Wiley Series on Methods and Applications in Data Mining. Hoboken, NJ: John Wiley & Sons (ISBN 978-0-470-17643-6/hbk; 978-0-470-38286-8/ebook). xxiv, 295 p. EUR 79.60; £ 63.95 (2008).
This textbook presents a hands-on approach to text mining using Perl’s extensive regular expression capabilities. The theoretical prerequisites are kept to a minimum and only the basic text mining techniques are covered from the realms of statistics, data mining, linguistics, and information retrieval. Several specialised Perl modules are treated. For statistical calculations, the open-source package R is used. The practical examples are taken from English literary works easily available from Project Gutenberg (a brief excursion to problems with other languages is given, taking as example the German text of Goethe’s “Die Leiden des jungen Werther”).
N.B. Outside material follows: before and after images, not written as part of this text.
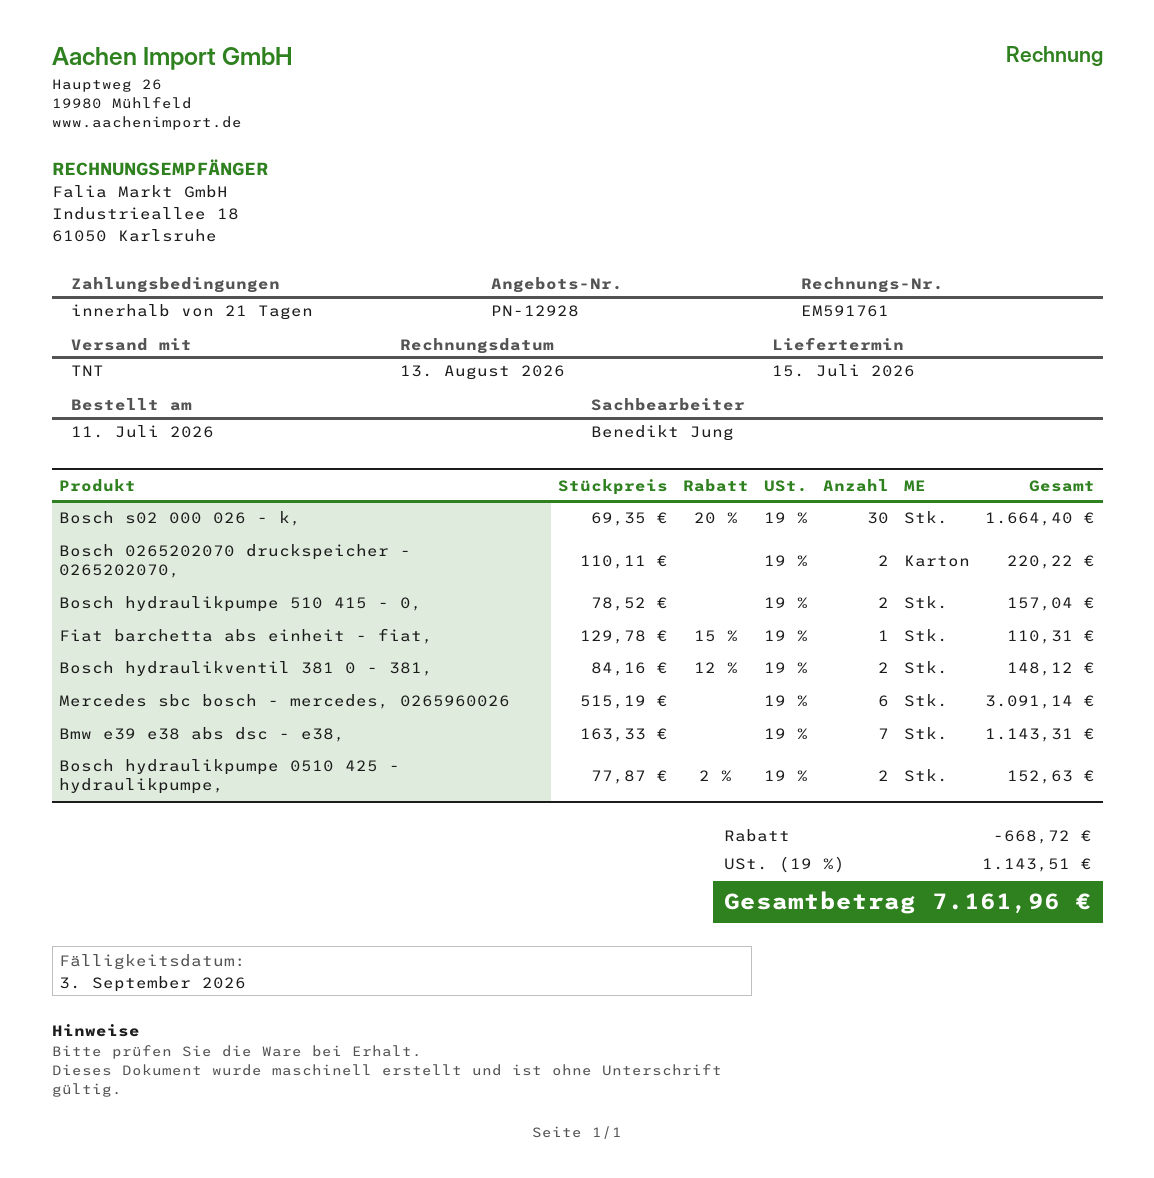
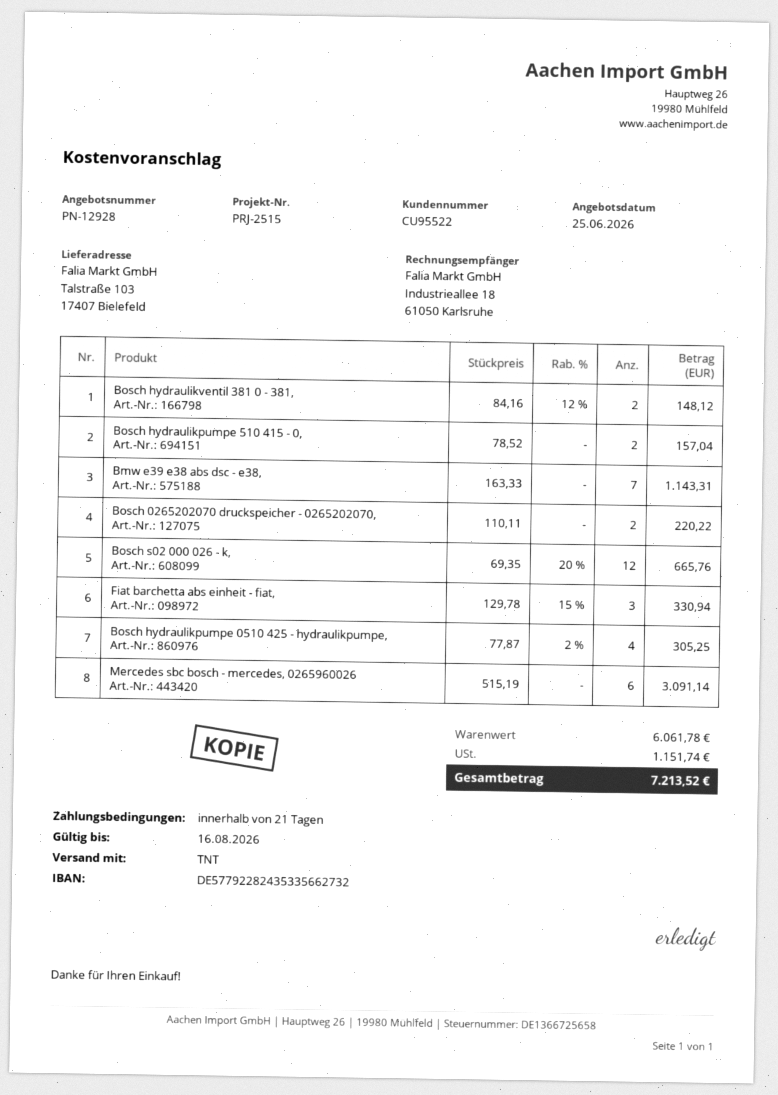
Bosch s02 000 026 - k,: 30 x 69.35 - 20% = 1664.40 -> 12 x 69.35 - 20% = 665.76
Fiat barchetta abs einheit - fiat,: 1 x 129.78 - 15% = 110.31 -> 3 x 129.78 - 15% = 330.94
Bosch hydraulikpumpe 0510 425 - hydraulikpumpe,: 2 x 77.87 - 2% = 152.63 -> 4 x 77.87 - 2% = 305.25
discount: 668.72 -> none
tax: 1143.51 -> 1151.74
total: 7161.96 -> 7213.52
The book is clearly written and will be useful to a wide audience ranging from undergraduate students to non-specialist professionals interested in text mining techniques.
The chapter headings are as follows: 1 Introduction; 2 Text patterns; 3 Quantitative text summaries; 4 Probability and text sampling; 5 Applying information retrieval to text mining; 6 Concordance lines and corpus linguistics; 7 Multivariate techniques with text; 8 Text clustering; 9 A sample of additional topics.